Mısır için ABD ve İsrail devrede
Ankara, Kriz ve Siyaset Araştırmaları Merkezi (ANKASAM) Başdanışmanı ve Ufuk Üniversitesi Uluslararası İlişkiler Bölüm Başkanı Prof. Dr. Celalettin Sencer İmer, Mısır’da şu an yaşananların detaylarına değinerek büyük oyuna dikkat edilmesi gerektiğini vurguladı. Prof. İmer, Hüsnü Mübarek’in Mısır’ın içinde bulunduğu ekonomik sıkıntı, hızlı nüfus artışı ve su problemini gidermek için Rusya’ya yaptıracağı 10 tane nükleer enerji santrali anlamasından hemen sonra Arap Baharı ile devrildiğine vurgu yaparak ABD ve İsrail’in bölgede büyük oyunlar içinde olduğunu dile getirdi. Seçimle gelen Mursi’nin devrilmesi ve yerine Sisi’nin getirilmesinin ABD ve İsrail istihbaratının çalışmalarının bir sonucu olduğuna değinen Prof. İmer, Mısır’ın Nil nehrinin kaynağının çıktığı Etiyopya ile hizaya getirilmeye çalışıldığını da vurguladı. Etiyopya’da Nil nehri üzerinde İtalya tarafından Çin’in finanse ettiği bir baraj yapıldığını söyleyen Prof. İmer, bu baraj ile Mısır’ın sıkıştırıldığını kaydetti. Prof. İmer aynı zamanda İsrail tarafından Etiyopya ordusunun eğitilip silahlandırıldığını kaydetti.
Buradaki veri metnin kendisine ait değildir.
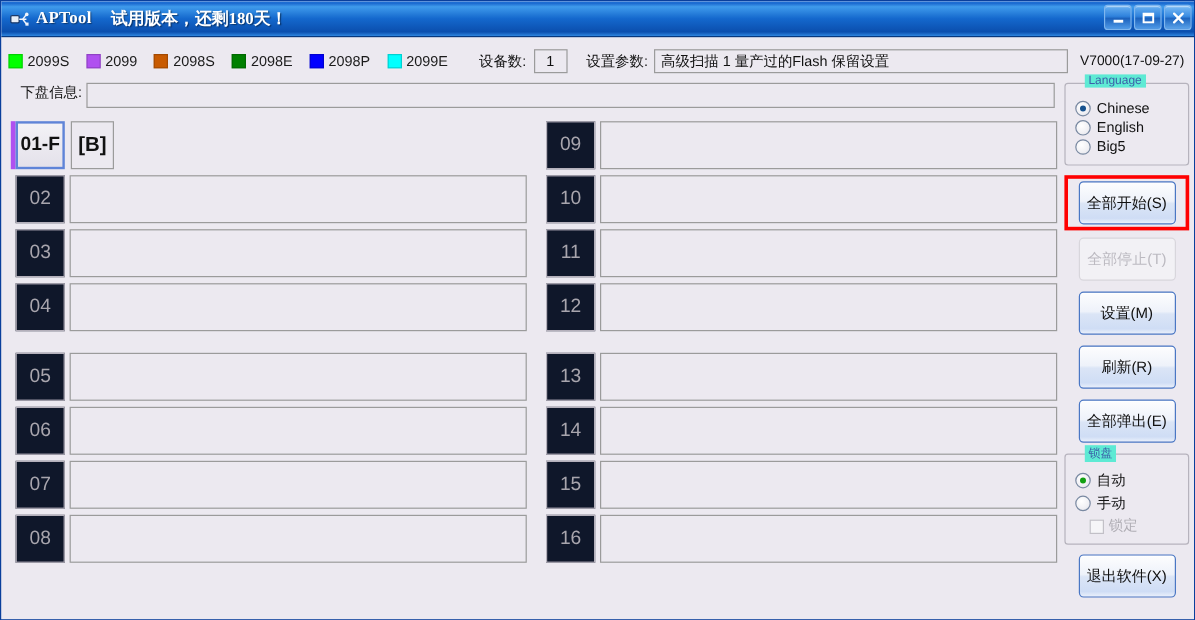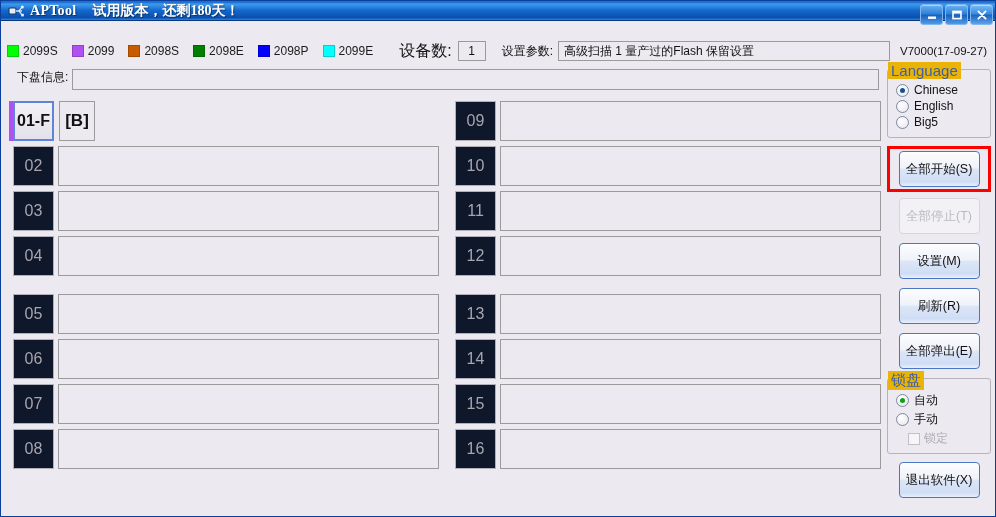--- a/index.html
+++ b/index.html
@@ -20,7 +20,7 @@
   
   .titlebar {
     position: absolute; left: 0; top: 0;
-    width: 996px; height: 20px;
+    width: 996px; height: 30px;
     background: linear-gradient(180deg,#1f72d8 0%, #1b6ad0 6%, #3f9bec 16%, #1468cd 50%, #0b4fae 88%, #2f86e0 100%);
     border-bottom: 1px solid #06387f;
     display: flex; align-items: center;

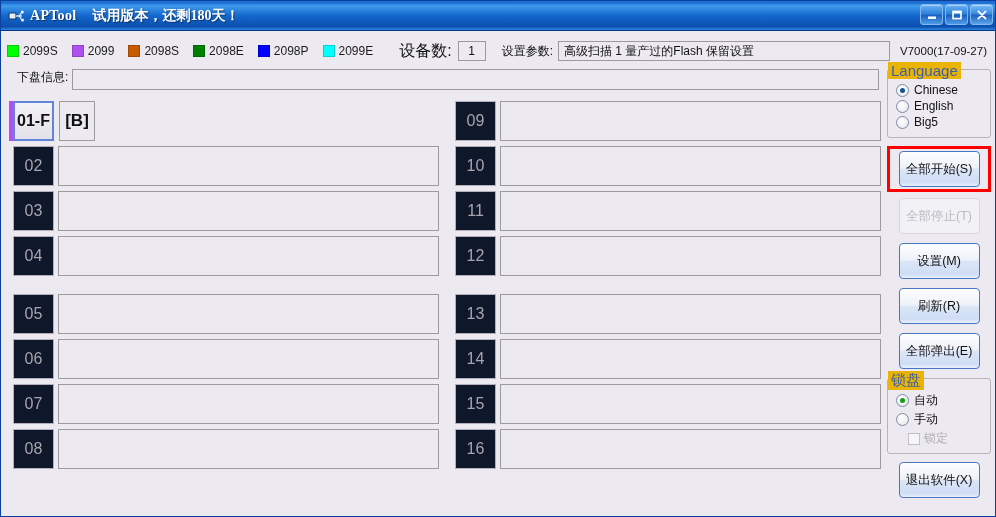--- a/index.html
+++ b/index.html
@@ -75,7 +75,7 @@
   }
   .legend-label { font-size: 12px; color: #1b1b1b; white-space: nowrap; }
 
-  .devnum-label { font-size: 16px; color: #111; margin-left: 12px; margin-right: 6px; white-space: nowrap;}
+  .devnum-label { font-size: 12px; color: #111; margin-left: 12px; margin-right: 6px; white-space: nowrap;}
   .devnum-box {
     width: 28px; height: 20px;
     border: 1px solid #9b9b9b;

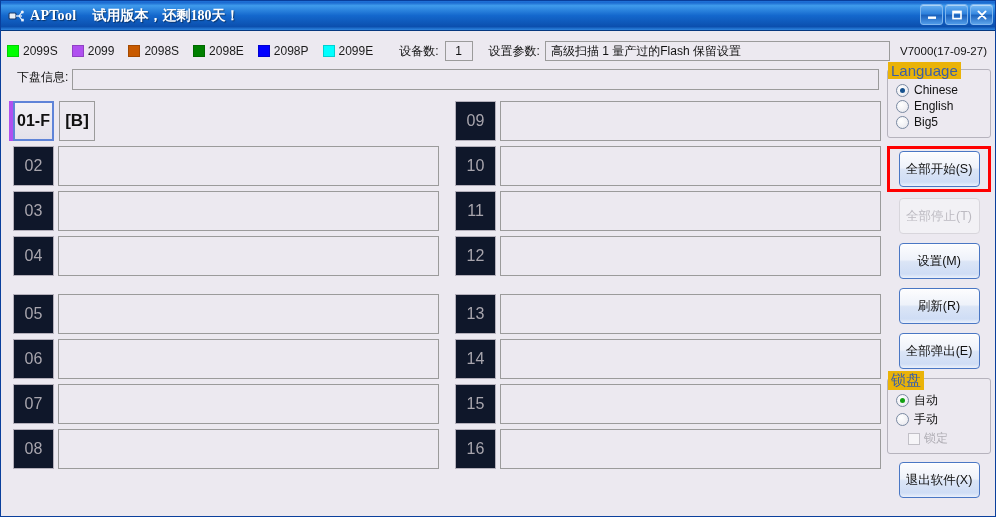--- a/index.html
+++ b/index.html
@@ -196,10 +196,10 @@
     margin-bottom: 8px;
   }
   .groupbox > .gb-title {
-    position: absolute; top: -8px; left: 0;
-    background: #eab308;
+    position: absolute; top: -8px; left: 16px;
+    background: #5eead4;
     padding: 0 3px;
-    font-size: 15px; color: #3b5fa8;
+    font-size: 10px; color: #3b5fa8;
   }
   .radio-row { display:flex; align-items:center; margin: 1px 0 2px 2px; }
   .radio {

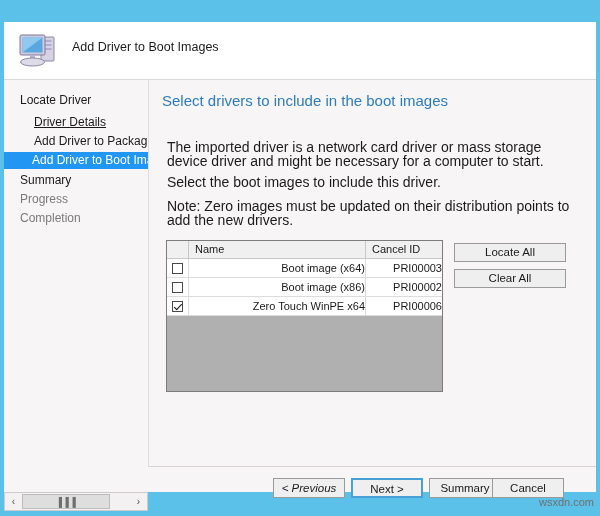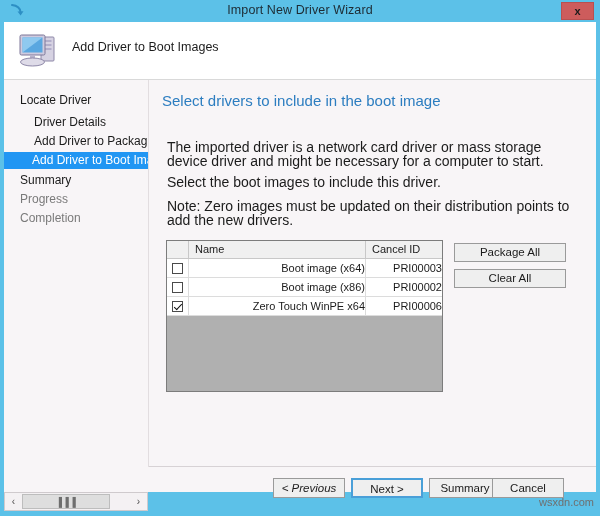--- a/index.html
+++ b/index.html
@@ -347,16 +347,6 @@
 
 <div class="window">
 
-  <div class="titlebar">
-    <span class="titlebar-icon">
-      <svg width="18" height="18" viewBox="0 0 18 18">
-        <path d="M4 3 C9 3.5 12 5 12.5 10" stroke="#2d8fc4" stroke-width="2" fill="none" stroke-linecap="round"></path>
-        <path d="M9.5 9.5 L12.6 13.5 L15.5 9.3 Z" fill="#2d8fc4"></path>
-      </svg>
-    </span>
-    <div class="titlebar-title">Import New Driver Wizard</div>
-    <div class="close-button">x</div>
-  </div>
 
   <div class="header-band">
     <span class="header-icon">

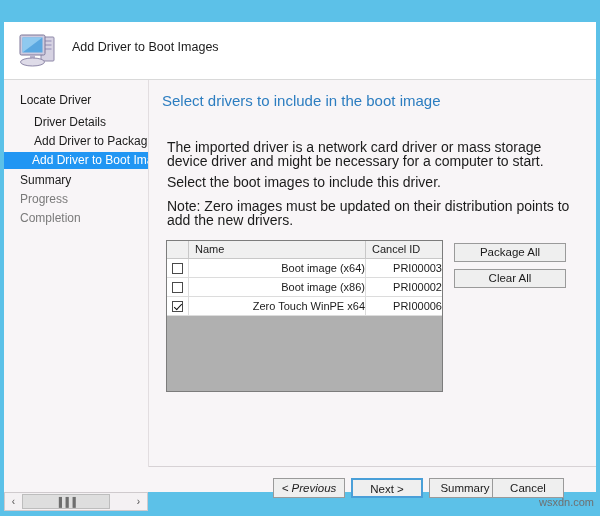--- a/index.html
+++ b/index.html
@@ -381,7 +381,7 @@
 
   <div class="content">
 
-    <div class="page-heading">Select drivers to include in the boot image</div>
+    <div class="page-heading">Select drivers to include in the boot images</div>
 
     <div class="para p1">The imported driver is a network card driver or mass storage device driver and might be necessary for a computer to start.</div>
     <div class="para p2">Select the boot images to include this driver.</div>

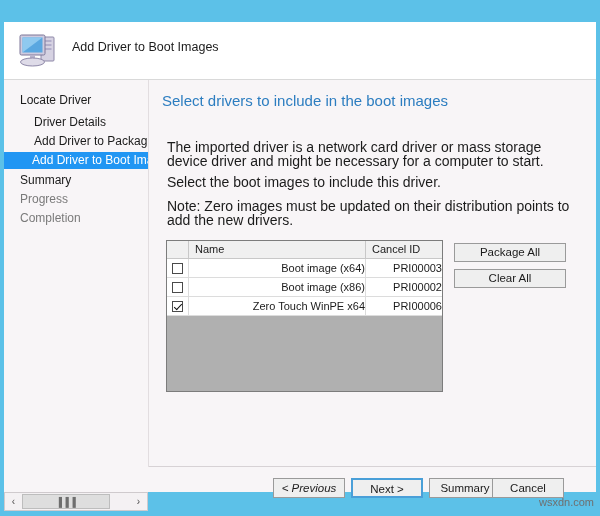--- a/index.html
+++ b/index.html
@@ -370,7 +370,7 @@
 
   <div class="sidebar">
     <div class="nav-item" style="left:16px; top:12px;">Locate Driver</div>
-    <div class="nav-item sub" style="left:30px; top:34px;">Driver Details</div>
+    <div class="nav-item sub" style="left:30px; top:34px;text-decoration:underline;">Driver Details</div>
     <div class="nav-item sub" style="left:30px; top:53px;">Add Driver to Packages</div>
     <div class="nav-item selected" style="top:72px;">Add Driver to Boot Images</div>
     <div class="nav-item" style="left:16px; top:92px;">Summary</div>

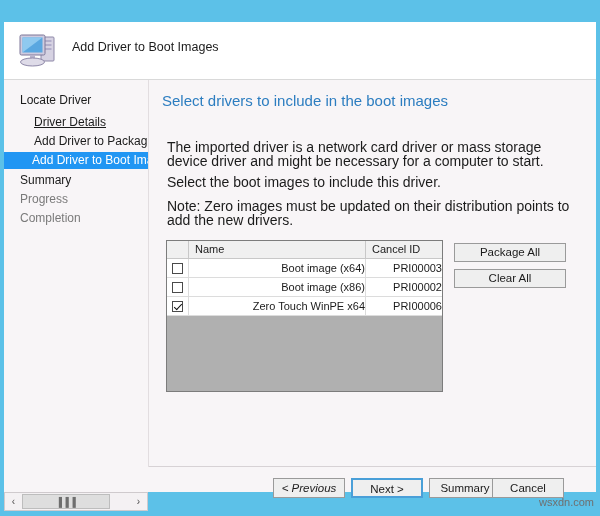--- a/index.html
+++ b/index.html
@@ -419,7 +419,7 @@
       </div>
     </div>
 
-    <div class="btn side-btn sb1">Package All</div>
+    <div class="btn side-btn sb1">Locate All</div>
     <div class="btn side-btn sb2">Clear All</div>
   </div>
Müslümanlar birbirine düşürülüyor
Mursi döneminde Kopt Kilisesi’nde yaşanan bombalar ile toplumun gerildiğine ve darbeye zemin hazırlandığını ifade eden Prof. İmer, Mübarek döneminde yapılması planlanan nükleer santraller ile denizden su arıtılarak Mısır’ın Nil nehrine olan bağımlılığının bitirileceğini söyledi. Prof. İmer, “Mısır’ın bölgede güçlenmesini istemeyen İsrail ile Rusya’nın gücün artmasını istemeyen ABD Mısır’a karşı büyük bir operasyona giriştiler. Arap Baharı ile Hüsnü Mübarek gönderildi. Yerine gelen Müslüman Kardeşlerin nükleer santral anlaşmasına devam etmesi ve Türkiye ile yakınlaşmasına karşı da Sisi ile yeni bir operasyon çekildi. Sisi ABD ve İsrail’den destek aldığı için Müslüman Kardeşleri bitirmeye çalışıyor. Sisi, Hamas’ı terörist olarak kabul ederek Mısır’dan Gazze’ye giden bütün tünelleri kapattı. İsrail’in istediğini yapan Sisi bunun sonucunda Sina yarımadasındaki askeri karakollara Hamas ve diğer yapılar tarafından saldırı düzenlenmesine neden olarak Müslüman dünyasındaki kutuplaştırmayı artırdı. ABD ve İsrail tarafından Afrika Birliği’nin başkanlığına getirilen Sisi üzerinden Afrika kıtası kontrol edilmek isteniyor. Sisi bunları yaparken Rusya ile birkaç tane nükleer enerji santrali yapılmasına da imza attı. Sisi, ayrıca Fransızların Rusya’ya yaptığı ama ambargo nedeni ile teslim edemediği 3 tane helikopter kalkabilen uçak gemisini de satın aldı” şeklinde konuştu.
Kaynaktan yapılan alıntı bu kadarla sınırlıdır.